- WHAT IS NEEDED:
Write out the entries exactly, leaving out every picture.
[DATASET CONTENT Boundary: Start]
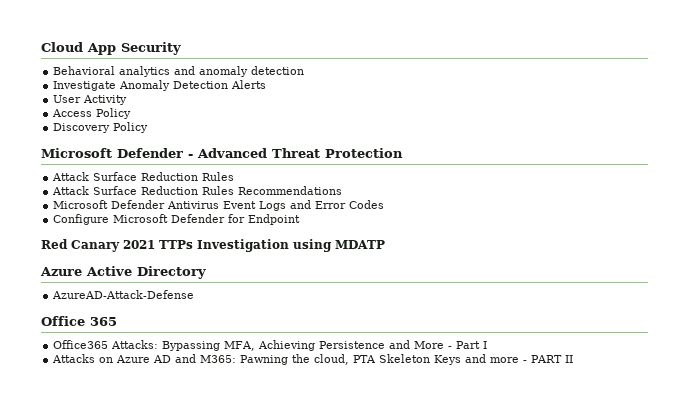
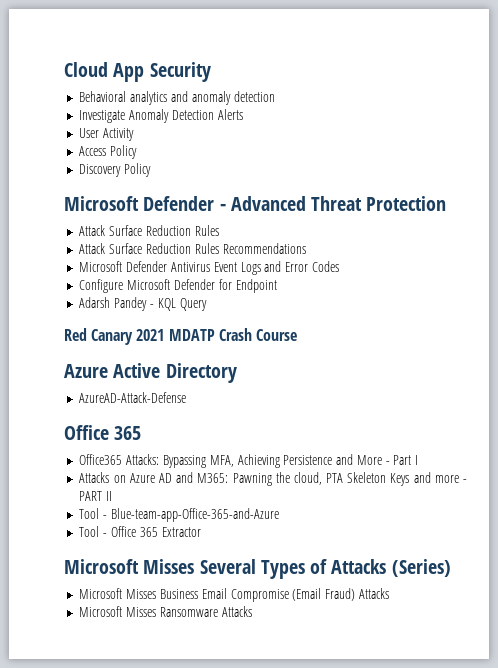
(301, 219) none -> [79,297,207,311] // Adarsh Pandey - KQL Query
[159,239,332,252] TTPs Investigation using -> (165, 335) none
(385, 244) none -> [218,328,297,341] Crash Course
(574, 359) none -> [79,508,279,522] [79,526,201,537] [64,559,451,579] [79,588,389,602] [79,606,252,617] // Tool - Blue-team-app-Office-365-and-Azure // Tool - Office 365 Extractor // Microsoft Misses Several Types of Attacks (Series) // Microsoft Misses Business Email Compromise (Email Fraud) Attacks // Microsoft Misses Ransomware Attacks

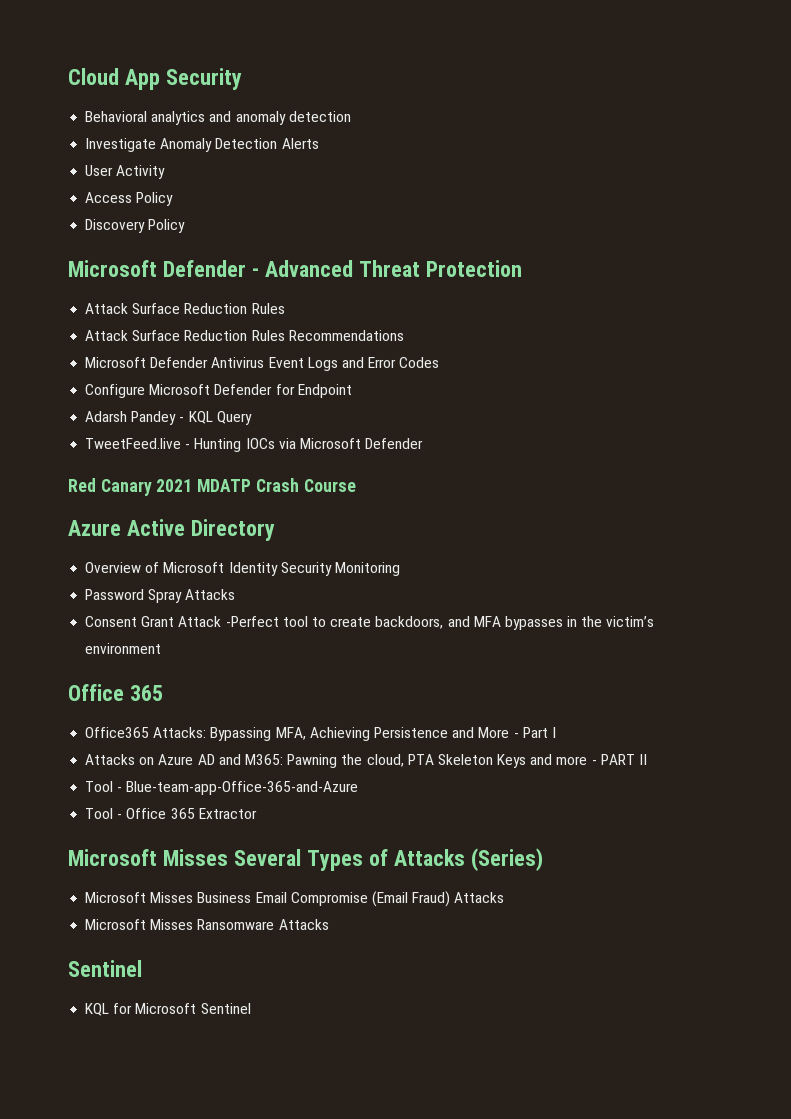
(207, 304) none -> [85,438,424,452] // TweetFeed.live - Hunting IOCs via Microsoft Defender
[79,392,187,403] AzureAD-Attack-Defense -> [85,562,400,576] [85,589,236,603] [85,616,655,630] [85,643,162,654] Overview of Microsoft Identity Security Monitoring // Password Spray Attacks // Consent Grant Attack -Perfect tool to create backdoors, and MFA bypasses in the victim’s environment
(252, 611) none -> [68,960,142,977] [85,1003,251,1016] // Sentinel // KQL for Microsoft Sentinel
[DATASET CONTENT Boundary: End]
- RESPONSE TO THIS EXERCISE:
(301, 219) none -> [79,297,207,311] // Adarsh Pandey - KQL Query
[159,239,332,252] TTPs Investigation using -> (165, 335) none
(385, 244) none -> [218,328,297,341] Crash Course
(574, 359) none -> [79,508,279,522] [79,526,201,537] [64,559,451,579] [79,588,389,602] [79,606,252,617] // Tool - Blue-team-app-Office-365-and-Azure // Tool - Office 365 Extractor // Microsoft Misses Several Types of Attacks (Series) // Microsoft Misses Business Email Compromise (Email Fraud) Attacks // Microsoft Misses Ransomware Attacks

(207, 304) none -> [85,438,424,452] // TweetFeed.live - Hunting IOCs via Microsoft Defender
[79,392,187,403] AzureAD-Attack-Defense -> [85,562,400,576] [85,589,236,603] [85,616,655,630] [85,643,162,654] Overview of Microsoft Identity Security Monitoring // Password Spray Attacks // Consent Grant Attack -Perfect tool to create backdoors, and MFA bypasses in the victim’s environment
(252, 611) none -> [68,960,142,977] [85,1003,251,1016] // Sentinel // KQL for Microsoft Sentinel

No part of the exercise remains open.